My design goals are to design a relatively simple amp with just 3 tubes per mono side. Keeping the costs down is a priority. I have a bunch of EL84's on hand, so that seems the way to go. As the amp probably never goes to into grid current on the EL84's (small listening room, so levels are very moderate) a cathodyne for the phase splitter seems to suit well. EL84's in ultra linear are still easy to drive with a cathodyne. This leaves an unused tube half to play with for the first stage.

I made some designs in ltspice to test some ideas I had. The amps are loaded with a resistive load or a load that represents my speakers (electrically). Needless to say the amps respond very differently to the loads. The power supply is simulated too as is the output transformer.

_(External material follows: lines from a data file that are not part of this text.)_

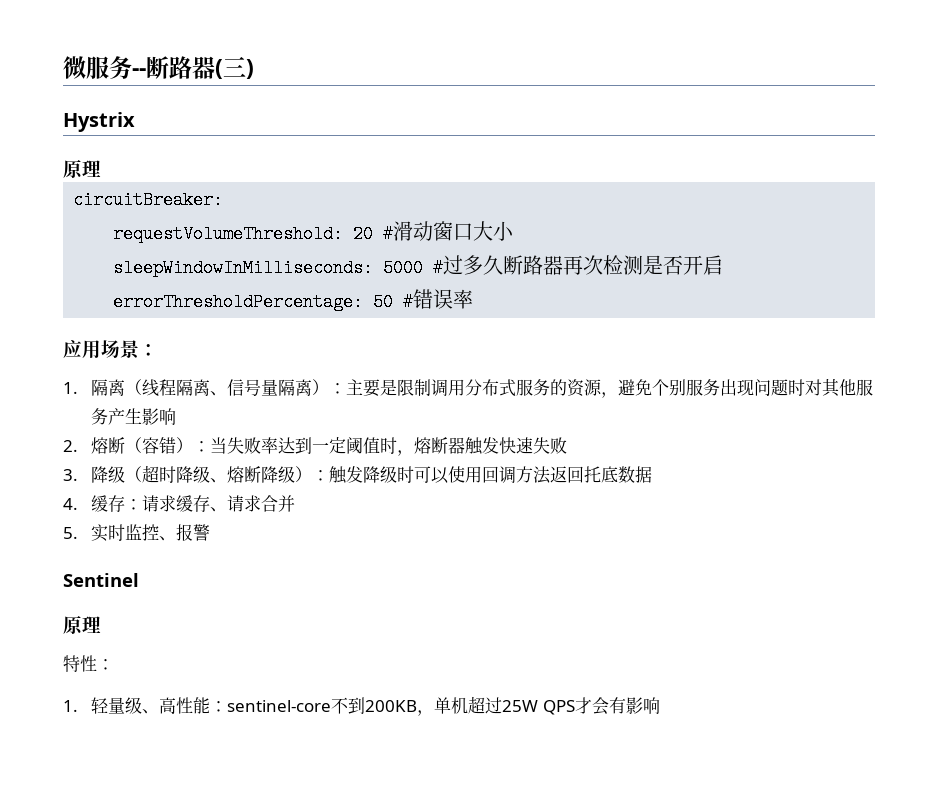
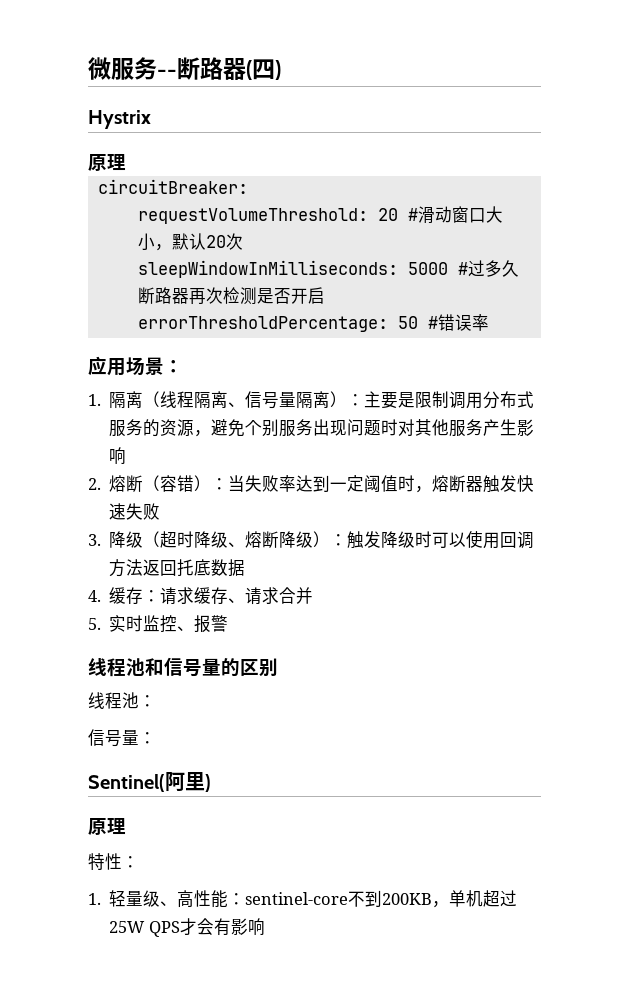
[223,56,246,77] 三 -> [252,59,275,80] 四
(515, 231) none -> [154,233,243,251] ，默认20次
[63,573,139,587] Sentinel -> [88,657,278,677] [88,692,156,709] [88,729,156,747] [88,771,211,792] 线程池和信号量的区别 // 线程池： // 信号量： // Sentinel(阿里)

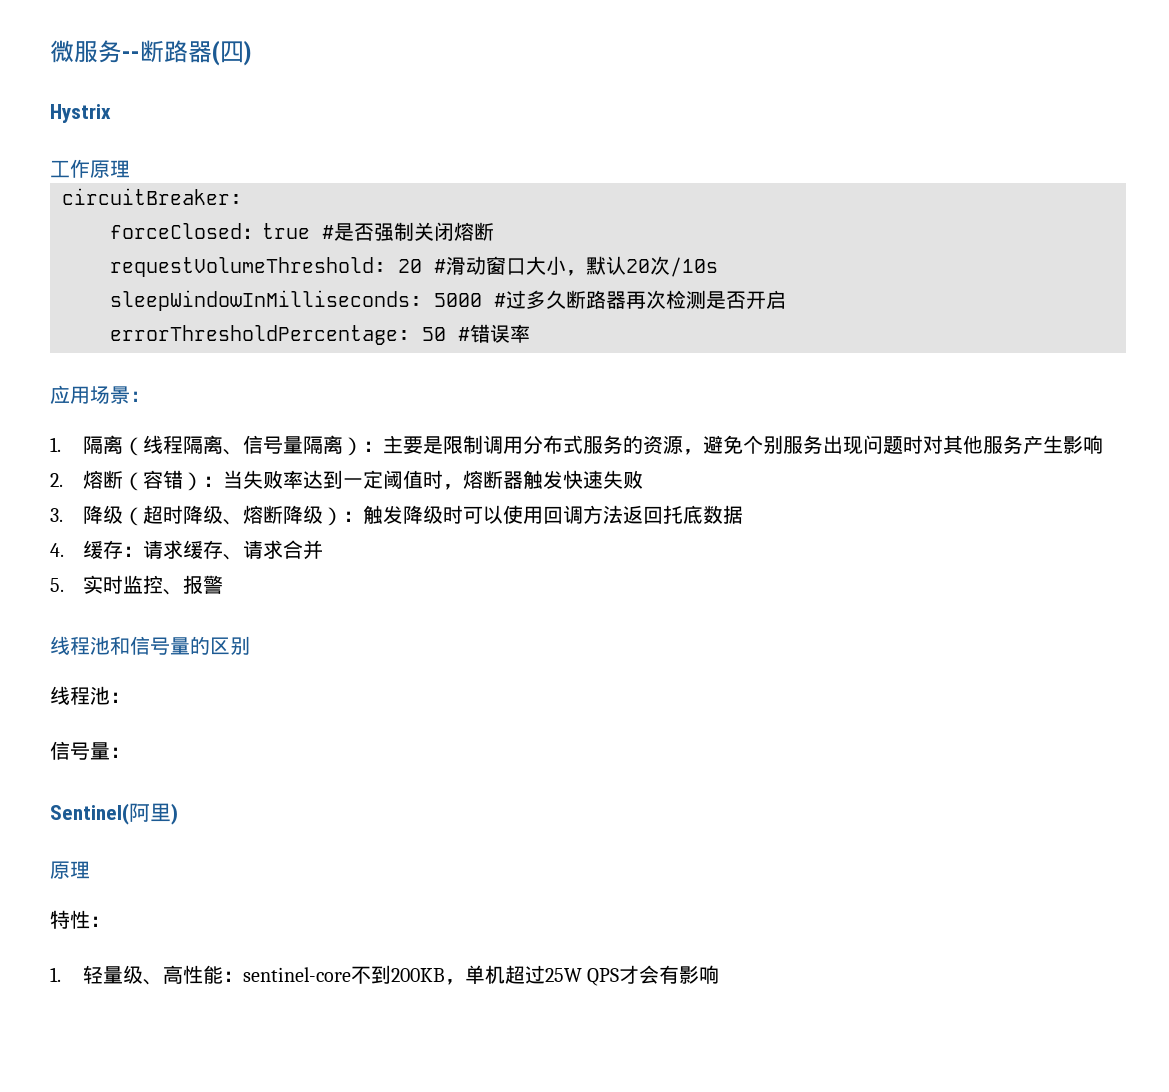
(151, 119) none -> [50,159,90,178] 工作
(248, 186) none -> [110,222,494,241] // forceClosed：true #是否强制关闭熔断
(243, 241) none -> [670,257,718,277] /10s

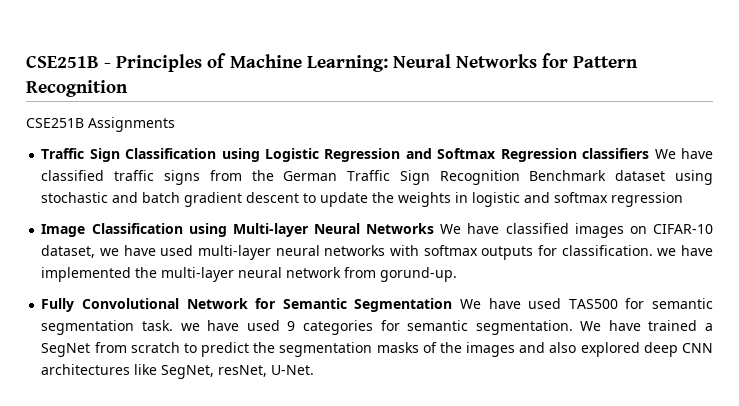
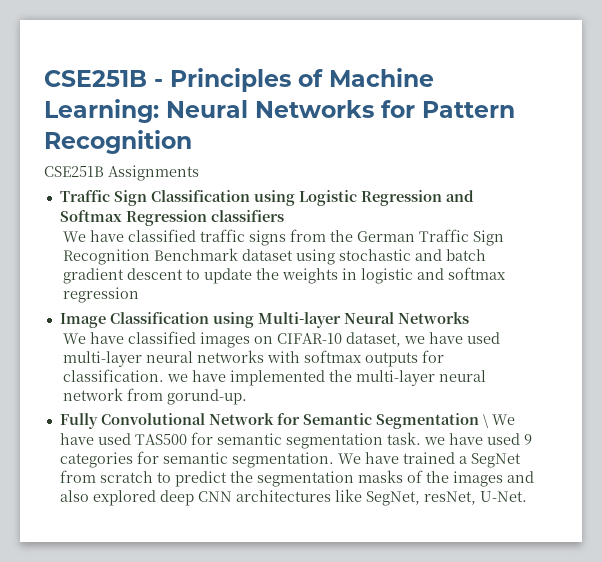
(650, 153) none -> (284, 216) //
(435, 228) none -> (469, 318) //
(453, 305) none -> [482,414,488,428] \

I know: it is just a simulation! I still need some help to verify some component values and there are things I just don't get.

For example: the values of several decoupling capacitors in the ECF80 design are much higher than you'd expect, while the cap on the pentodes cathode is low in value. I the sims lower values lead to instability and higher distortion on low frequencies. What am I missing here??

Another example: when I use a IRF820 as a load on the second amp, the distortion is only a third of what it is when I replace it with a ZVN0545A. Why is that? The Zetex appears to be better suited for the job as Ciss and Coss are much lower.

PS. The simulation is called 'the best comparison' because these were the best designs I could make within their topologies. Not because they are simply the best you can find.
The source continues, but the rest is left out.